When a TabletServer exhausts available memory, for whatever reason, an OutOfMemoryError will be raised and the TabletServer will be terminated. When this happens the clients running scans on that TabletServer are paused while the Tablets are re-hosted and then the scans continue on the new TabletServers once the re-hosting process is complete. If the cause of the TabletServer failure was due to scans on a particular Tablet, then this process will repeat until there are no TabletServers remaining or the pattern is identified by a user/admin and the scan process is terminated.

Objective

Provide Accumulo users with the ability to run scans without terminating the TabletServer.

Possible approaches

Run the scan in a separate process
Restrict memory usage on a per-scan basis
Read directly from files in client side scan code. This approach does not allow a small number of clients to scale out a large number of expensive queries to tablet and/or scan servers. It also may lead to an OOM killing a client process that may be executing multiple concurrent scans. It also does not allow client to leverage cache of data and metadata on a scan server or tablet server.

This approach

Create a separate server process that is used to run user scans and give the user the option whether or not to use the new server process on a per-scan basis. Provide the user with the ability to control how many scans will be affected if this new process dies and how many of these new processes to use for a single scan.

Implementation

This PR includes:

a new server process called the ScanServer.
changes to the Accumulo client
changes to the GarbageCollector
Ancillary changes

Scan Server

The ScanServer is a TabletHostingServer that hosts SnapshotTablets and implements the TabletScanClientService Thrift API. When the ScanServer receives a request via the scan API, it creates a SnapshotTablet object from the Tablet metadata (which may be cached), and then uses the ThriftScanClientHandler to complete the scan operations. The user scan is run using the same code that the TabletServer uses; the ScanServer is just responsible for ensuring that the Tablet exists for the scan code. The Tablet hosted within the ScanServer may not contain the exact same data as the corresponding Tablet hosted by the TabletServer. The ScanServer does not have any of the Tablet data that may reside within the in-memory maps and the Tablet may reference files that have been compacted as Tablet metadata can be cached within the ScanServer (see Property.SSERV_CACHED_TABLET_METADATA_EXPIRATION). The number of concurrent scans that the ScanServer will run is configurable (Property.SSERV_SCAN_EXECUTORS_DEFAULT_THREADS and Property.SSERV_SCAN_EXECUTORS_PREFIX). The ScanServer has other configuration properties that can be set to allow it to have different settings than the TabletServer (Thrift, block caches, etc). It is also possible that a ScanServer may be hosting multiple versions of a SnapshotTablet in the case where scans are in progress, the TabletMetadata has expires, and a new scan request arrives.

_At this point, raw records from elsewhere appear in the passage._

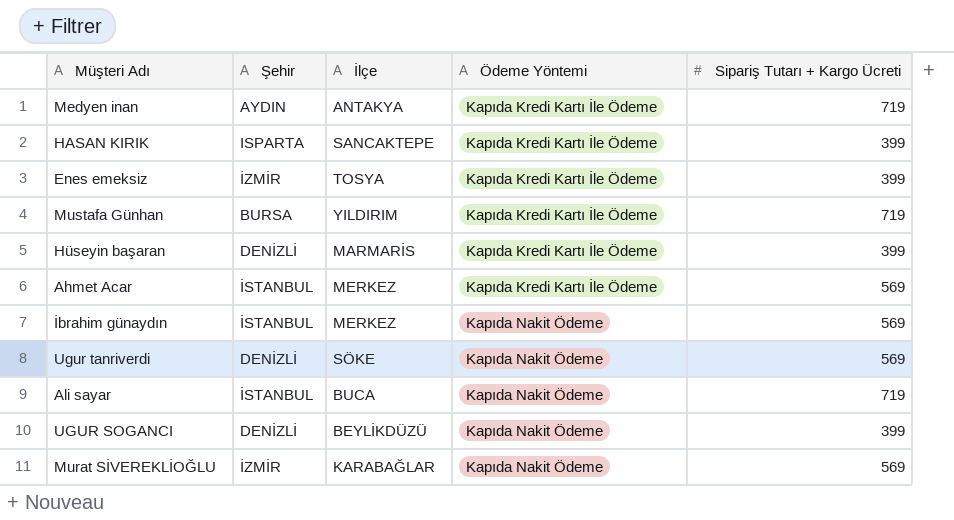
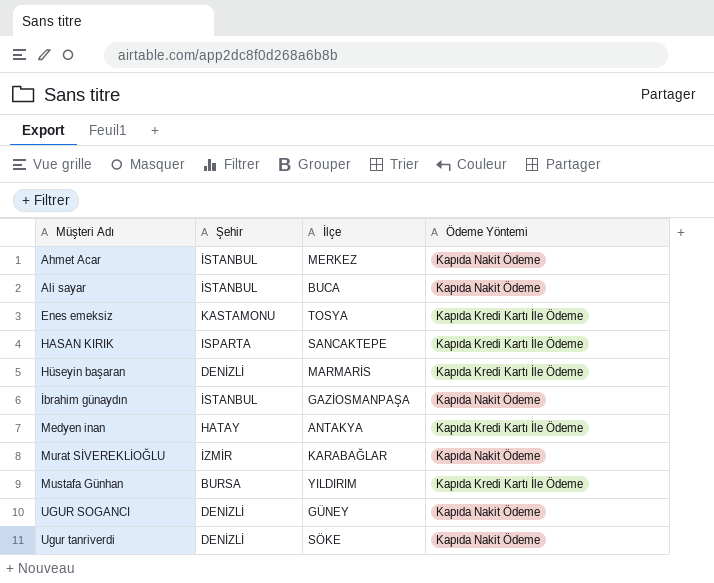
row order: Ödeme Yöntemi ascending -> Müşteri Adı ascending
column Sipariş Tutarı + Kargo Ücreti | position: 5 -> none
Ahmet Acar | Ödeme Yöntemi: Kapıda Kredi Kartı İle Ödeme -> Kapıda Nakit Ödeme
Enes emeksiz | Şehir: İZMİR -> KASTAMONU
İbrahim günaydın | İlçe: MERKEZ -> GAZİOSMANPAŞA
Medyen inan | Şehir: AYDIN -> HATAY
UGUR SOGANCI | İlçe: BEYLİKDÜZÜ -> GÜNEY

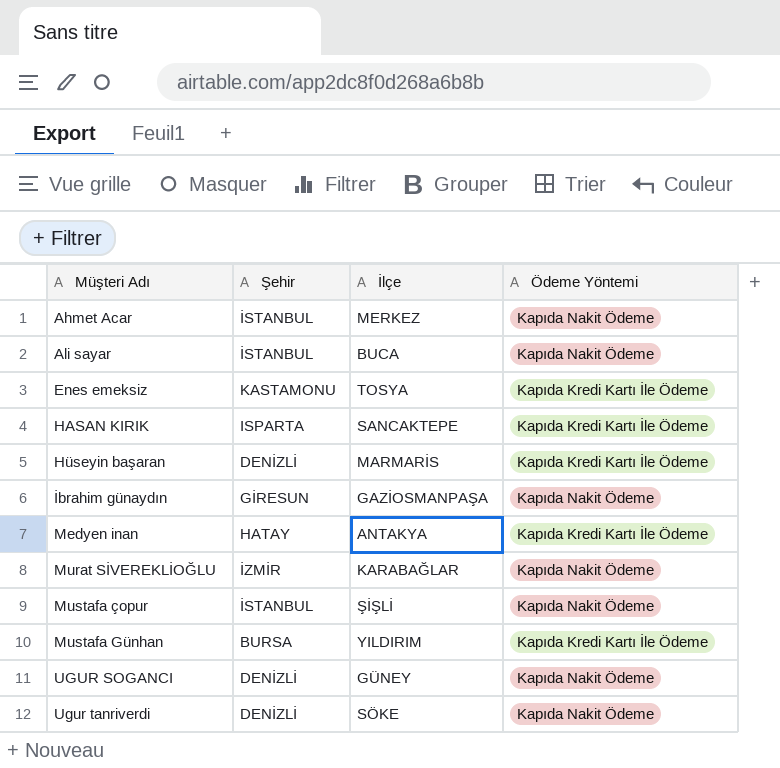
İbrahim günaydın | Şehir: İSTANBUL -> GİRESUN
row Mustafa çopur: none -> İSTANBUL | ŞİŞLİ | Kapıda Nakit Ödeme

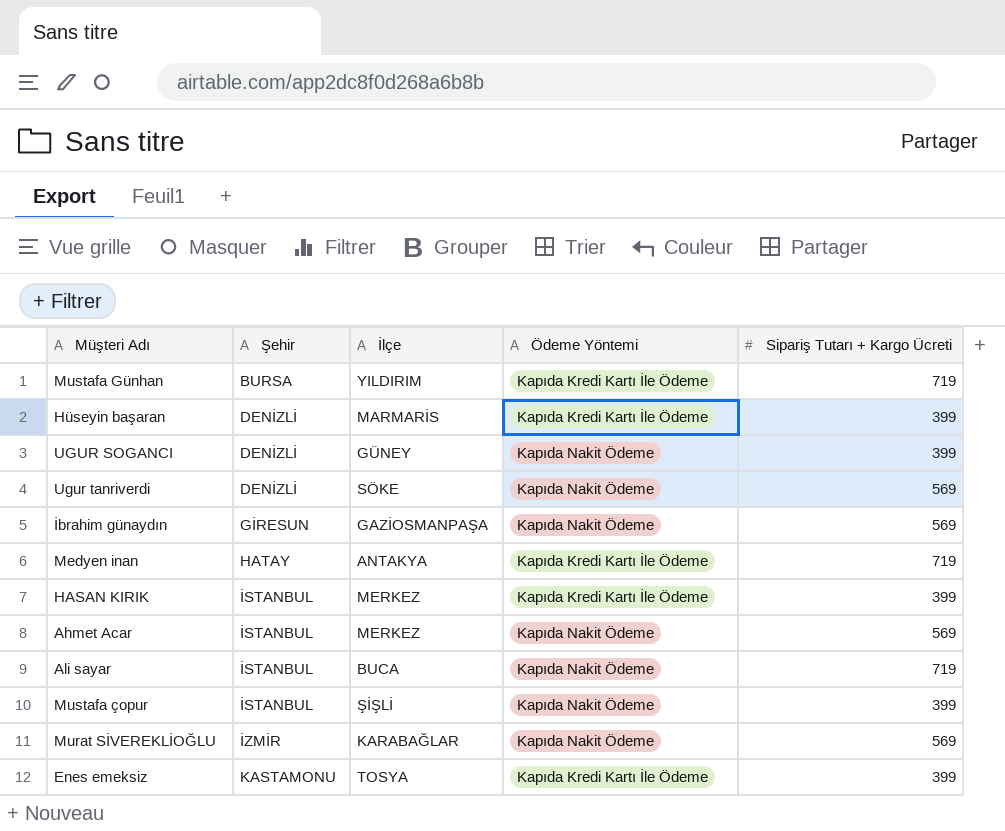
row order: Müşteri Adı ascending -> Şehir ascending
column Sipariş Tutarı + Kargo Ücreti | position: none -> 5
HASAN KIRIK | Şehir: ISPARTA -> İSTANBUL
HASAN KIRIK | İlçe: SANCAKTEPE -> MERKEZ

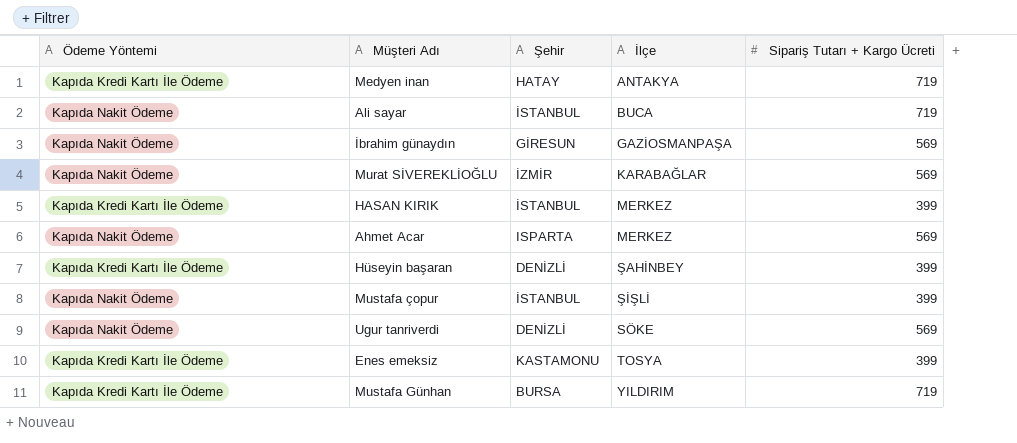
row order: Şehir ascending -> İlçe ascending
column Ödeme Yöntemi | position: 4 -> 1
row UGUR SOGANCI: DENİZLİ | GÜNEY | Kapıda Nakit Ödeme | 399 -> none
Ahmet Acar | Şehir: İSTANBUL -> ISPARTA
Hüseyin başaran | İlçe: MARMARİS -> ŞAHİNBEY

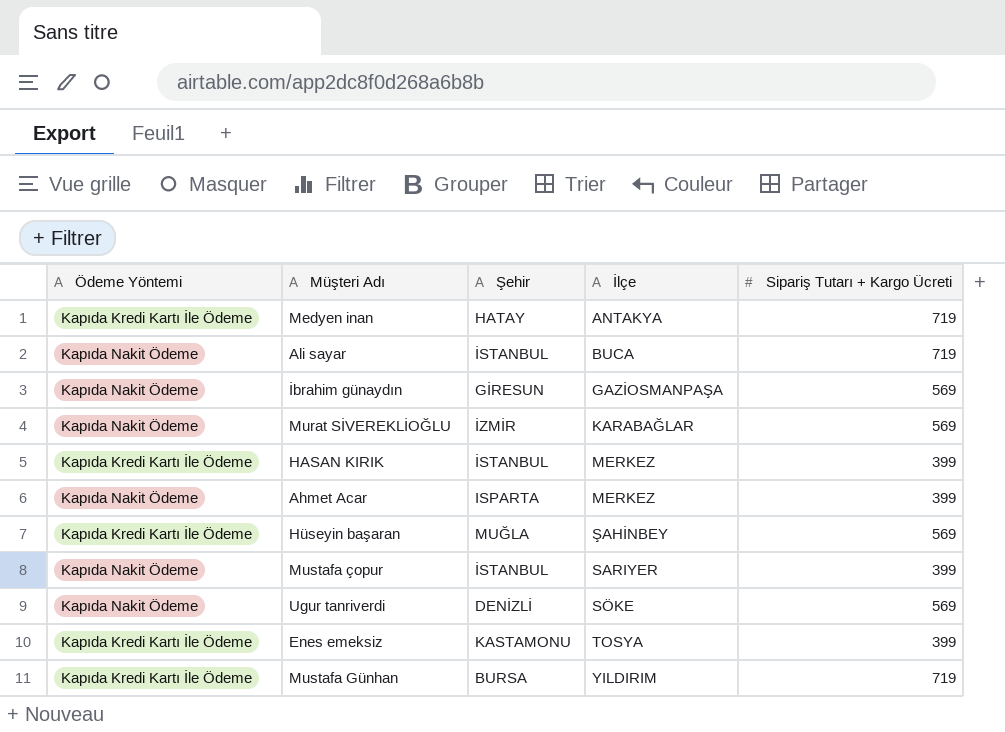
Ahmet Acar | Sipariş Tutarı + Kargo Ücreti: 569 -> 399
Hüseyin başaran | Şehir: DENİZLİ -> MUĞLA
Hüseyin başaran | Sipariş Tutarı + Kargo Ücreti: 399 -> 569
Mustafa çopur | İlçe: ŞİŞLİ -> SARIYER

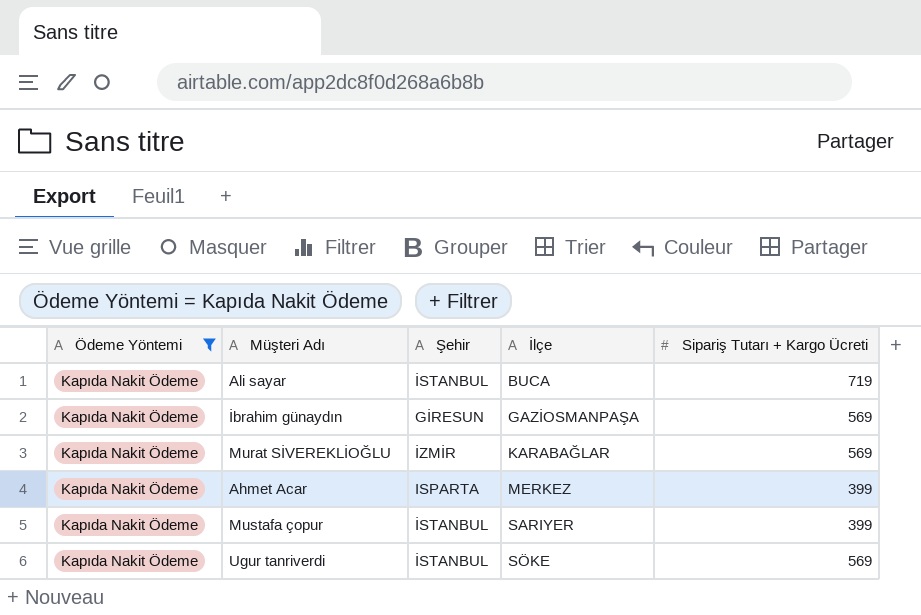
filter: none -> Ödeme Yöntemi = Kapıda Nakit Ödeme
Ugur tanriverdi | Şehir: DENİZLİ -> İSTANBUL

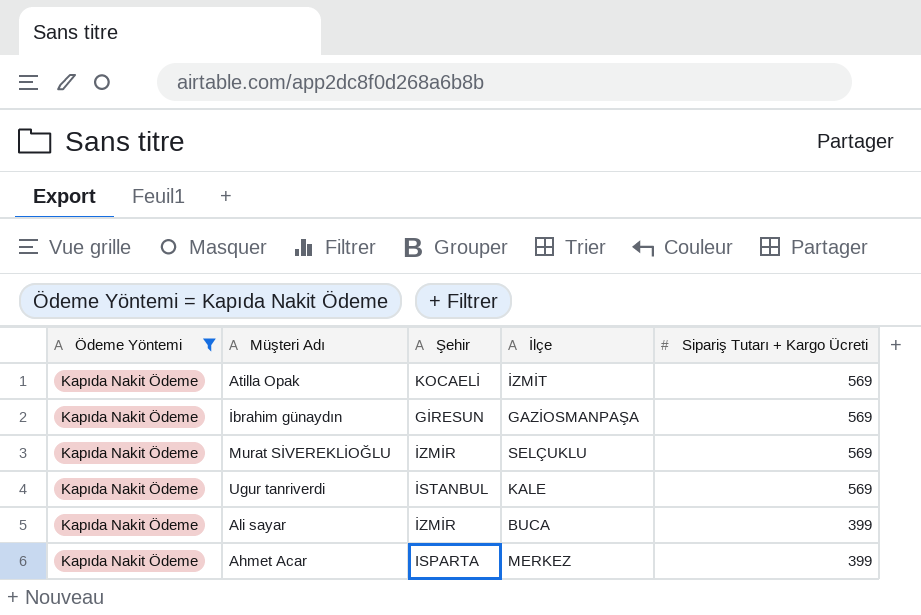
row order: İlçe ascending -> Sipariş Tutarı + Kargo Ücreti descending
row Mustafa çopur: Kapıda Nakit Ödeme | İSTANBUL | SARIYER | 399 -> none
row Atilla Opak: none -> Kapıda Nakit Ödeme | KOCAELİ | İZMİT | 569
Murat SİVEREKLİOĞLU | İlçe: KARABAĞLAR -> SELÇUKLU
Ugur tanriverdi | İlçe: SÖKE -> KALE
Ali sayar | Şehir: İSTANBUL -> İZMİR
Ali sayar | Sipariş Tutarı + Kargo Ücreti: 719 -> 399

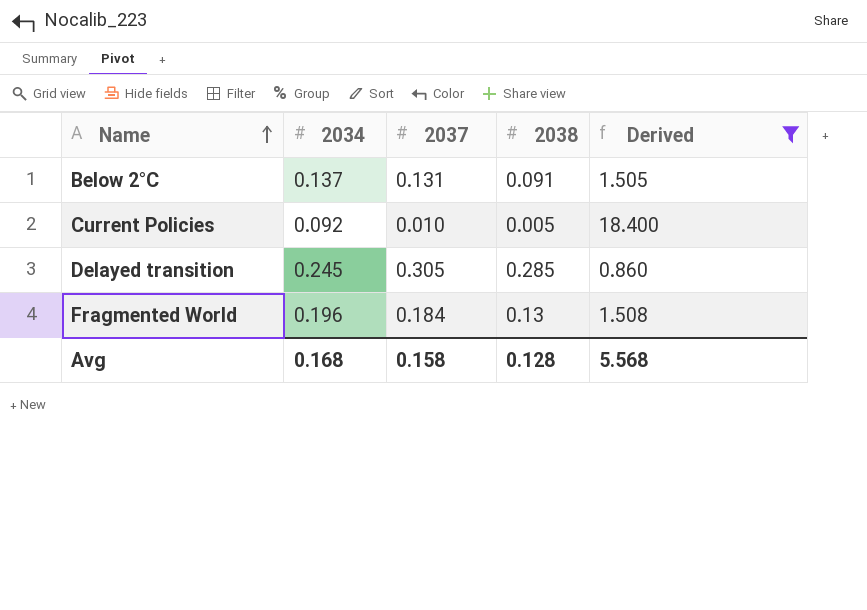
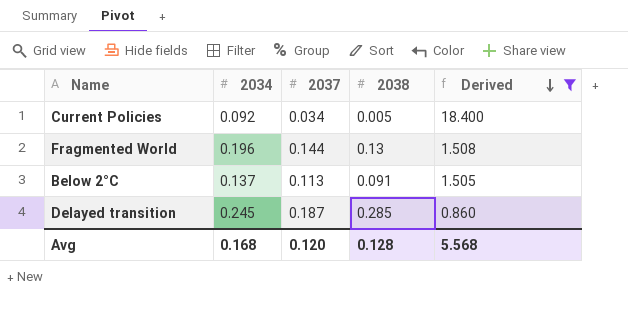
row order: Name ascending -> Derived descending
Current Policies | 2037: 0.010 -> 0.034
Fragmented World | 2037: 0.184 -> 0.144
Below 2°C | 2037: 0.131 -> 0.113
Delayed transition | 2037: 0.305 -> 0.187
Avg | 2037: 0.158 -> 0.120

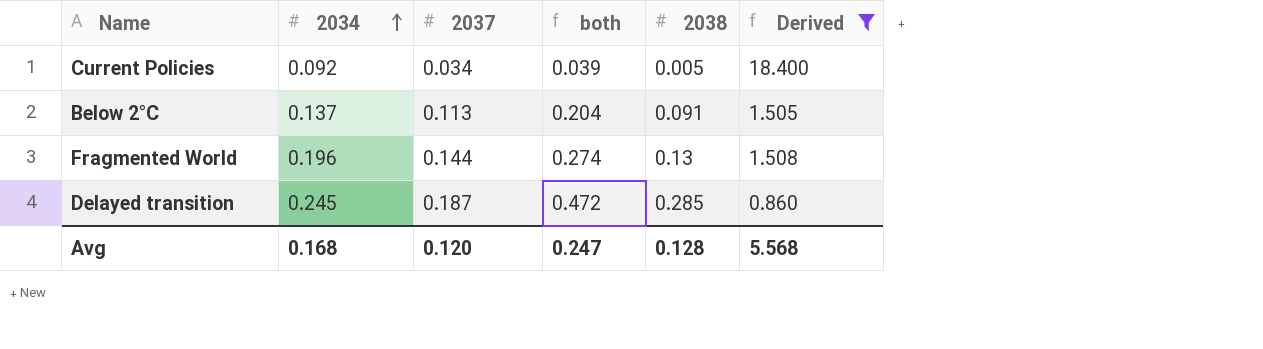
row order: Derived descending -> 2034 ascending
column both | formula: none -> [2037] + [2038]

Scan servers implement a busy timeout parameter on their scan RPCs. The busytimeout allows a client to specify a configurable time during which the scan must either start running or throw a busy thrift exception. On the client side this busy exception can be detected and a different scan server selected.

Client changes

A new method has been added to the client (ScannerBase.setConsistencyLevel) to configure the client to use IMMEDIATE (default) or EVENTUAL consistency for scans. IMMEDIATE means that the user wants to scan all data related to the Tablet at the time of the scan. To accomplish this the client will send the scan request to the TabletServer that is hosting the Tablet. This is the current behavior and is the default configuration, so no code change is required to have the same behavior. The other possible value, EVENTUAL, means that the user is willing to relax the data freshness guarantee that the TabletServer provides and instead potentially improve the chances of their scan completing when their scan is known to take a long time or require a lot of memory. When the consistency level is set to EVENTUAL the client uses a ScanServerDispatcher class to determine which ScanServers to use. The user can supply their own ScanServerDispatcher implementation (ClientProperty.SCAN_SERVER_DISPATCHER) if they don't want to use the DefaultScanServerDispatcher (see class javadoc for a description of the behavior). Scans will be sent to the TabletServer in the event that EVENTUAL consistency is selected for the client and no ScanServers are running.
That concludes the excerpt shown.